Democratic Judges Uphold Misclassification of Internet as Telephone Service

DC Circuit judges Tatel and Srinivasan went along with the FCC’s misclassification of Internet service as a telephone service today, but Senior Judge Steven Williams dissented. The majority opinion rules that the misrepresentations the FCC made in the Open Internet Order  are beyond its purview and therefore permissible because the role of the courts is simply to assess legal reasoning rather than issues of fact.

Judge Williams also refrained from addressing the agency’s factual errors; he found it unnecessary to do so because, in his judgment, the order is arbitrary and capricious. The FCC failed to justify its decision to change the nature of Internet service from an information-based service to a telephony service in a rational way, particularly its claim that reclassification would spur investment in broadband networks, so the Senior Judge would vacate the order altogether.

The easy-to-please majority relied on claims by the FCC’s attorney – and remarks from Justice Scalia’s dissent in the Brand X case – that DNS is a routing function when even the most cursory examination of its function shows it isn’t.
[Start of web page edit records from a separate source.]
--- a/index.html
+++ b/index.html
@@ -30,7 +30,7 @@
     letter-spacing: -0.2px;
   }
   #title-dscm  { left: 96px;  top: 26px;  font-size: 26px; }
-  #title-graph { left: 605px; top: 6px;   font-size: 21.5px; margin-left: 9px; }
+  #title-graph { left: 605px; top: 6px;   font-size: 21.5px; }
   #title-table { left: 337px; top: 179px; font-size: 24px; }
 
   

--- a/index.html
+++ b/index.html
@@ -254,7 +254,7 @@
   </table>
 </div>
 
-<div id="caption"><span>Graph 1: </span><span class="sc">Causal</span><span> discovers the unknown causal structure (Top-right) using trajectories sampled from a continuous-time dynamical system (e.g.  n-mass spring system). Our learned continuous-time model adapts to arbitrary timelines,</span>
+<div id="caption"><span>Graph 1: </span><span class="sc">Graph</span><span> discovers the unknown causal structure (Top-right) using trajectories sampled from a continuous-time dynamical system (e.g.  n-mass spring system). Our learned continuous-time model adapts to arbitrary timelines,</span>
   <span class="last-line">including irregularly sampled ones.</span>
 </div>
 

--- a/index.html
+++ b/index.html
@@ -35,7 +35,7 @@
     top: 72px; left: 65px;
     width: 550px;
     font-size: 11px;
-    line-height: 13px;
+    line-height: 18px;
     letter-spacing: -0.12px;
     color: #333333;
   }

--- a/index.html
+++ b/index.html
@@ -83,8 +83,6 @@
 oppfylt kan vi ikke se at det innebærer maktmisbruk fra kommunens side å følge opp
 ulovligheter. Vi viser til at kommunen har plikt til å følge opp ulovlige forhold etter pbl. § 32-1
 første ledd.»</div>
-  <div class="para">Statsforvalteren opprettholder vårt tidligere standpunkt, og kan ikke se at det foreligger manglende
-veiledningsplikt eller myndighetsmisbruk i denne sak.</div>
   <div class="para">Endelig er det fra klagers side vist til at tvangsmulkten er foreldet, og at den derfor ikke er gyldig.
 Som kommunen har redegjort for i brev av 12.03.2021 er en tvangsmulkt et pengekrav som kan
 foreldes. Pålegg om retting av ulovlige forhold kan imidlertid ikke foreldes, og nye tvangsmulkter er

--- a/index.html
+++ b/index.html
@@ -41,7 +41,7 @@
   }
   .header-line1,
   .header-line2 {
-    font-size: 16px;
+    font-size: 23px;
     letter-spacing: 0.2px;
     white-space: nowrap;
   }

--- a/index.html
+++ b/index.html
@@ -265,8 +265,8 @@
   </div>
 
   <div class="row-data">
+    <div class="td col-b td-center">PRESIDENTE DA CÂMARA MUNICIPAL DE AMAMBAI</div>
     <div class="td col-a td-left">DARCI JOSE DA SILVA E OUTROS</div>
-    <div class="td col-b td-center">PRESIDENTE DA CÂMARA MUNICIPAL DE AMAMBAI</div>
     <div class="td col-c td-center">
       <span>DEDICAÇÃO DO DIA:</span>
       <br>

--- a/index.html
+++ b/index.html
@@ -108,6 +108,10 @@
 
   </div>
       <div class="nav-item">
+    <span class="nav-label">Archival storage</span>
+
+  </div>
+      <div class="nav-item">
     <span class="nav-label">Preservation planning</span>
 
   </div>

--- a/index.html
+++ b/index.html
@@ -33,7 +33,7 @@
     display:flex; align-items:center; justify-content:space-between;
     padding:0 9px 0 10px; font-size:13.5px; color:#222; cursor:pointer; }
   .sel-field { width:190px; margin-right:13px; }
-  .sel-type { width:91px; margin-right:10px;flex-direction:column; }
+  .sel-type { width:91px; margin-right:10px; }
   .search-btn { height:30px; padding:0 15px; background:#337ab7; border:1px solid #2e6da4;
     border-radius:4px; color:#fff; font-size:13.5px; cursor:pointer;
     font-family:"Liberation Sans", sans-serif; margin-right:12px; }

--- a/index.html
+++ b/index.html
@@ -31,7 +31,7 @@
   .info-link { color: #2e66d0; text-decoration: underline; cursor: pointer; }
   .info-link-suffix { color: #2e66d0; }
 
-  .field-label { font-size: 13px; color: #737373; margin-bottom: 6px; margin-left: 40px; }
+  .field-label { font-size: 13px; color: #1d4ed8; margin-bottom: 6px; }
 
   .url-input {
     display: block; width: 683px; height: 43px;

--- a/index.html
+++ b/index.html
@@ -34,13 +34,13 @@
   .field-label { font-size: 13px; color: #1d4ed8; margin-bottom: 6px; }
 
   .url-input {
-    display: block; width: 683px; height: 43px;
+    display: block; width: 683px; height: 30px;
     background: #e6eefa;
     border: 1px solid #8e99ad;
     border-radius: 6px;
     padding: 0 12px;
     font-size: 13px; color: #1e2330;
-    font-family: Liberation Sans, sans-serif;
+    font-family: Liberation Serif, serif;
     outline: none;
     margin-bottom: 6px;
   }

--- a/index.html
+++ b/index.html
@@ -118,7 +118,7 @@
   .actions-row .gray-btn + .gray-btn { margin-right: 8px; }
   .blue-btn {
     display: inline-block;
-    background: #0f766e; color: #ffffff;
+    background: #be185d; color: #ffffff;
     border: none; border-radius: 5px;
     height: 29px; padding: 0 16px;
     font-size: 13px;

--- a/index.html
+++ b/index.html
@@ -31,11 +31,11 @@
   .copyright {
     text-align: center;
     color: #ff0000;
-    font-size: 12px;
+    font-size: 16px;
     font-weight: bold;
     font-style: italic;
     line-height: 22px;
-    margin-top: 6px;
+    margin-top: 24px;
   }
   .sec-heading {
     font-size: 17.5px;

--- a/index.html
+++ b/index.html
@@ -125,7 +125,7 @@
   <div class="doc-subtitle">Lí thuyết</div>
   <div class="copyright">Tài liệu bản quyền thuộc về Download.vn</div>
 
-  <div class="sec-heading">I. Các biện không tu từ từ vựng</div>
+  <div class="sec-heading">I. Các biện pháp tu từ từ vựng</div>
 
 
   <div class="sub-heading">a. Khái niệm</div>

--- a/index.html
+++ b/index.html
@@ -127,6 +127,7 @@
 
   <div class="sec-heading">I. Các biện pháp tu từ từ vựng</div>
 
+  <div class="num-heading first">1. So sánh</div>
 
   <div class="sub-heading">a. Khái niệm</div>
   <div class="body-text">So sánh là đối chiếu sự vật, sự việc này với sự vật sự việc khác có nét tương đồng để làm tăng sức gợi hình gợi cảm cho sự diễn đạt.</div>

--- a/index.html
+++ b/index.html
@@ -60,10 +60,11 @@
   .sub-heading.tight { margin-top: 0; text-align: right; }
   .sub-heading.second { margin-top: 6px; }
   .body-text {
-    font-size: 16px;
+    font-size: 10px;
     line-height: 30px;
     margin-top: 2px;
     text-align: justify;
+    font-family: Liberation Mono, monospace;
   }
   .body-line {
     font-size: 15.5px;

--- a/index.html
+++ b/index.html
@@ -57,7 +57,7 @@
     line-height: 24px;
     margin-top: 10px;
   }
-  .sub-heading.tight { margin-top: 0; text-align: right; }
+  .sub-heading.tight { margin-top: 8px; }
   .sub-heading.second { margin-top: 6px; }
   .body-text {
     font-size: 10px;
When I click on this link – http://216.58.217.14 – I’m taken to Google, no DNS required [Note: this IP address may not work in the rest of the world, but if you ping Google.com and use the IP address that ping uses, you’ll get there.] Hence, the function of DNS is simply to provide an IP address, not to route packets. IP and BGP do the routing.

So the majority opinion shields the FCC’s distortions of fact from review. I can’t say whether this legal maneuver is likely to stand up on appeal, but I doubt it. The dissent doesn’t get to the question of the FCC’s abuse of the technical facts because it finds the order arbitrary and capricious for other reasons. I’ll have more to say later but I just wanted to get this out. Here’s the press statement I issued:

The DC Circuit’s Democratic majority deferred to the FCC’s judgment on the facts underlying the agency’s misclassification of Internet Service as a telephone service because it believes the law constrains it not to address factual matters. The FCC misrepresented DNS to the court as  “facilitating accurate and efficient routing from the end user to the receiving party,” but it does no such thing; because routing is accomplished by other parts of the Internet’s suite of software such as BGP and Internet Protocol itself and DNS is just as easily supplied by third parties as by the ISPs themselves. 

The dissenting opinion of Judge Williams that the agency’s action is arbitrary and capricious is sound and likely to prevail upon appeal. The misclassification was politically motivated, factual unsound, and legally questionable.
The next step is probably an appeal to the entire DC Circuit. Onward and upward.